Li Deng: Applying Deep Learning to Speech Recognition

  • Speaker Information: Principle Researcher, Microsoft Research, Redmond
  • One of the recent successful endeavors in this direction: Context-Dependent Pre-Trained Deep Neural Networks for Large-Vocabulary Speech Recognition. (I had similar ideas of context-dependent speech recognition when watching coursera video lectures: can we automatically generate subtitles for such technical material when a large number of professional terminologies are involved and apparently cannot be coped with using regular speech recognizers?)
  • One of Dr. Deng’s first endeavors involving deep architectures in speech recognition used a dynamic Bayesian network with multiple layers of hidden units and carefully designed structure to learn gradually higher-level information from audio input.
  • Dr. Deng’s recent endeavor, the Deep Convex Network counts the output label as part of the input to higher layers of hidden units, and uses a math formulation that allows efficient achievement of global optimum. Such model may have something to do with recurrent neural networks, as the output is “fed back” to the model in higher level of the model. [Paper link] The model looks like this
  • Convolutional neural networks (CNN) can be applied to spectrograms of audio data, and achieves impressive results. However note that one should never allow the CNN to pool over different frequency bands, as different they have very different meaning from the vertical axis of an image.
  • Outlook Remarks
    • Hidden Markov Models (HMMs) are fading out of the history in speech recognition. The recent years should see a major rise in segmental deep neural networks (like CNNs), and deep recurrent neural networks.
    • We may need to develop better deep neural network training algorithms to better capture the statistics of speech data
    • Another approach towards better models is scaling up the model to accommodate much more data (as Google did)
  • From Q&A
    • Recurrent neural networks are still not quite successful in audio applications, probably because they have too long memory (infinite, in fact), which may make the model difficult to be trained effectively.
    • Large-scale asynchronous learning (async update of model parameters with respect to data) may have connection to do with the dropout technique, which does not use the full model to do computation (my comments: I think each datum just gets to update used weights, so this is quite similar to synchronized mini-batch learning, and may or may not have something to do with dropout)

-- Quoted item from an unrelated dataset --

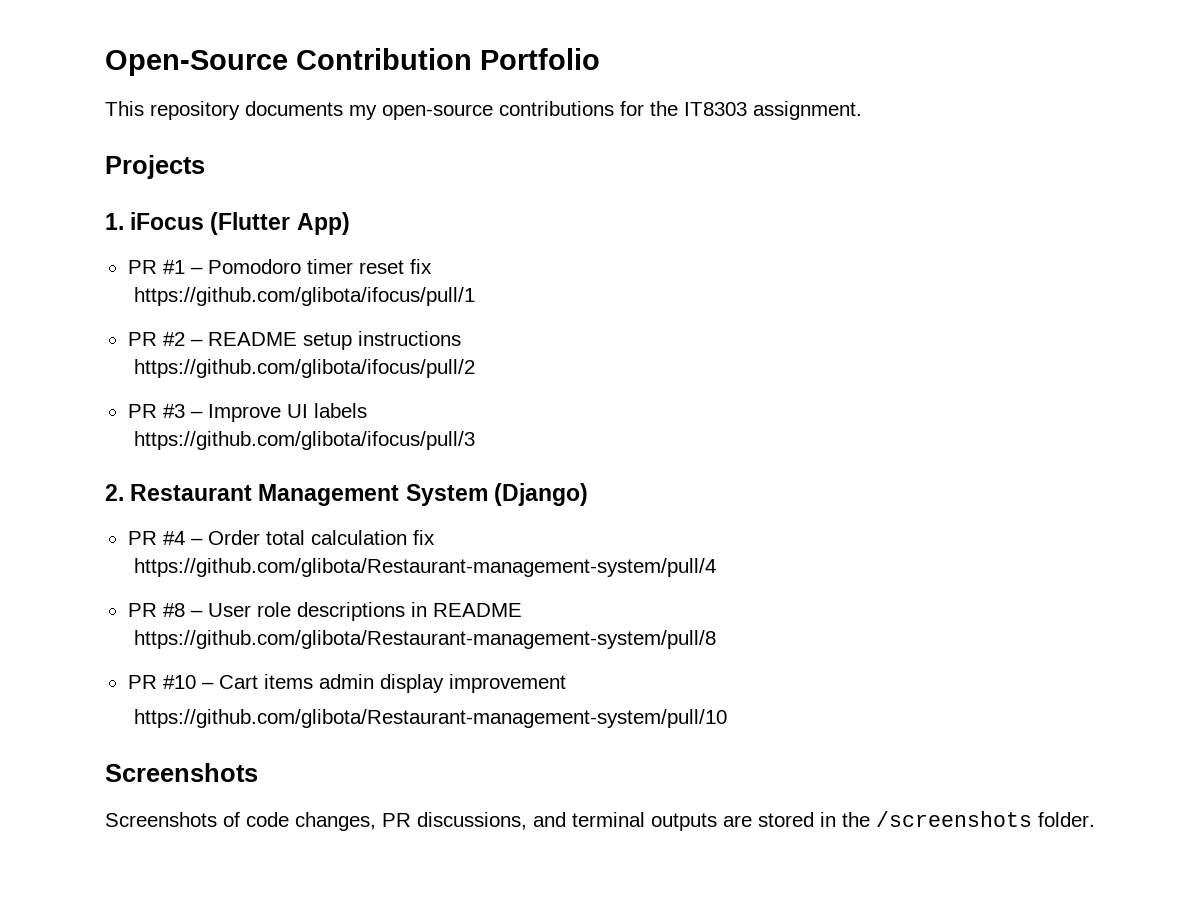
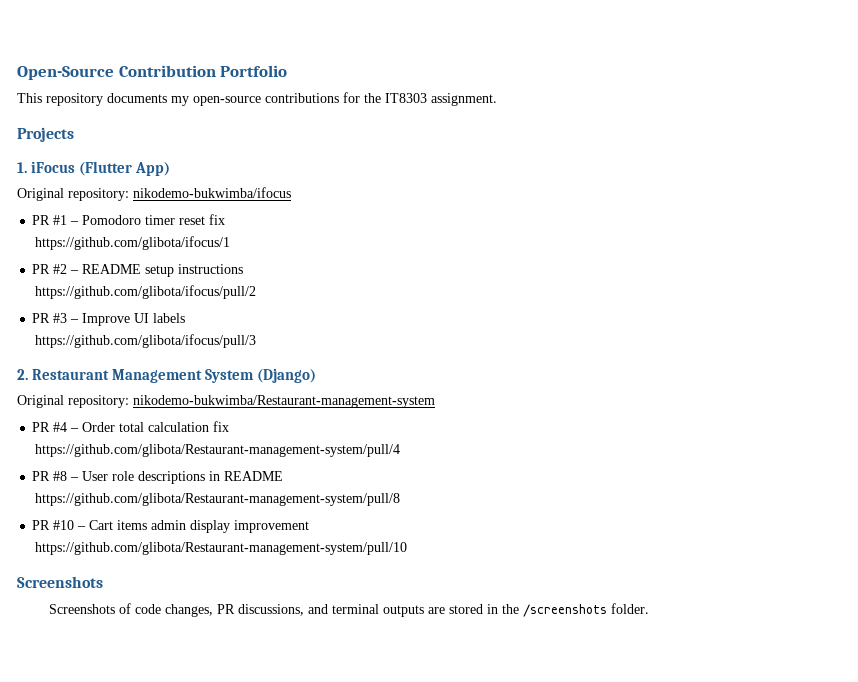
+ Original repository: nikodemo-bukwimba/ifocus
- https://github.com/glibota/ifocus/pull/1
+ https://github.com/glibota/ifocus/1
+ Original repository: nikodemo-bukwimba/Restaurant-management-system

Pietro Perona: Visipedia the Visual Encyclopedia

  • Speaker Information: Allen E. Puckett Professor of Electrical Engineering and Computation and Neural Systems, California Institute of Technology (Caltech)
  • The idea of Visipedia is quite similar to that of the Japanese animation Eden of the East (, Higashi no Eden), in which the characters developed a object recognition system as well as a collaborative knowledge base that allow users to upload images as queries to look up the knowledge base, e.g. what kind of mushroom is on the grass.
  • Visipedia is designed as a human-machine collaboration system as below
  • Wanna spend some dollars and make use of crowd intelligence to expedite your work? Try Amazon Mechanical Turk.
  • An interesting milestone of Visipedia: The Visipedia Field Guide to North American Birds in The ECCV Workshop on Computer Vision for the Web
  • From Q&A
    • Problems with reading existing field guides: 1) Field guides are usually organized in a decision tree manner, while recognition tasks usually involve uncertainty; 2) The information provided by an single image is too limited to determine many important factors, e.g. length, weight, and maybe to obscure to determine some important characteristics.
    • Can we build a bird recognizer that first registers birds on a “template bird”, then extracts discriminative features automatically? Maybe no. Some discriminative features may not well-align on regular large body parts, and small ones are not easily distinguishable from noise.
    • Relative position really matters (e.g. face recognition), but it’s still hard for unsupervised methods.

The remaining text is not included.